Upon the whole, if we allow two thirds of the people to have been with us in the revolution, is not the allowance ample? Are not two thirds of the nation now with the administration? Divided we ever have been, and ever must be. Two thirds always had and will have more difficulty to struggle with the one third than with all our foreign enemies.
And on 12 Nov 1813, describing the First Continental Congress of 1774 to Thomas Jefferson, Adams wrote:
To draw the characters of them all would require a volume, and would now be considered as a caricature-print; one third tories, another whigs, and the rest mongrels.
So what do these comments tell us? My only definite conclusion is that John Adams really liked to divide groups into thirds.

In another letter to Jefferson, dated 24 Aug 1815, Adams famously argued that the Revolution occurred before the Revolutionary War:
What do we mean by the Revolution? The war? That was no part of the Revolution; it was only an effect and consequence of it. The Revolution was in the minds of the people, and this was effected, from 1760 to 1775, in the course of fifteen years before a drop of blood was shed at Lexington.
Thus, Adams’s judgment that one in three American colonists supported the London government during the Stamp Act controversy of 1765 wouldn’t necessarily apply to the situation during the war. Indeed, the implication of Adams’s later letter is that by 1775 more Americans had turned against London than before—i.e., that by then Loyalists were less than a third of the population.

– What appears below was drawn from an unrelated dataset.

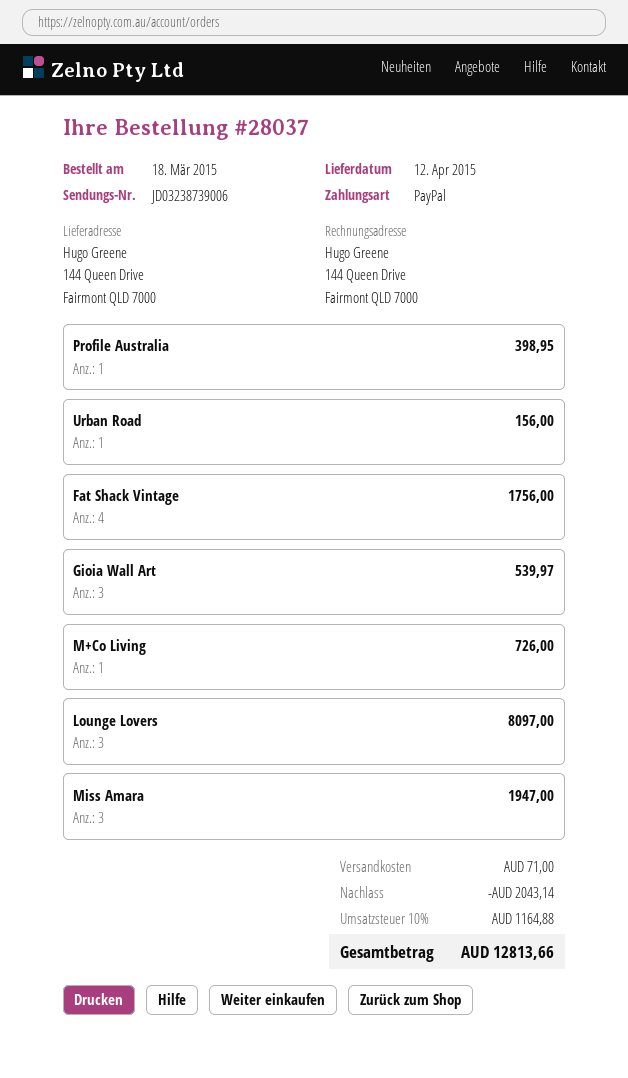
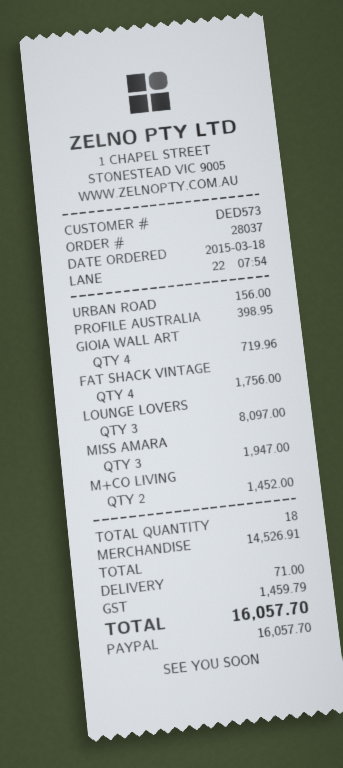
Gioia Wall Art: 3 for 539.97 -> 4 for 719.96
M+Co Living: 1 for 726.00 -> 2 for 1452.00
discount: 2043.14 -> none
tax: 1164.88 -> 1459.79
total: 12813.66 -> 16057.70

As for Adams’s judgment of the First Continental Congress, he obviously had an expansive notion of what made men “tories.” That Congress was clearly organized to protest Parliament’s recent acts, and few strong supporters of royal authority participated. I’ve read that of all the men at that meeting in Philadelphia, only Joseph Galloway and the Rev. Jacob Duche (whom Samuel Adams proposed bringing in to lead a prayer) became Loyalists—i.e., left America to remain in the British Empire. Adams probably considered all delegates who argued for anything less than total defiance as “tories.”

Finally, as I discussed in regard to Adams’s memories of the Boston Massacre, he tended to exaggerate the number or strength of the people opposed to him. He was probably doing the same thing when he looked back on Loyalism during the Revolution, however he defined that position: he was likely to remember the number of Loyalists and their fervor as bigger than they really were.

Even so, Adams never claimed that the Patriot cause had support from only a third of the American population.

TOMORROW: Estimates of the number of New England Loyalists.

3 comments:

  1. My inclination is that Adams was in part correct if he did make this assumption, which as you illustrate, is debatable. It seems rather important to take into account that prior to the American Revolution, the concept of separating a colony from a mother-country-entity was unheard-of. To say that a huge majority of the colonists ultimately supported something that, in their minds without retrospect, did not exist is hard to justify in any kind of historical context.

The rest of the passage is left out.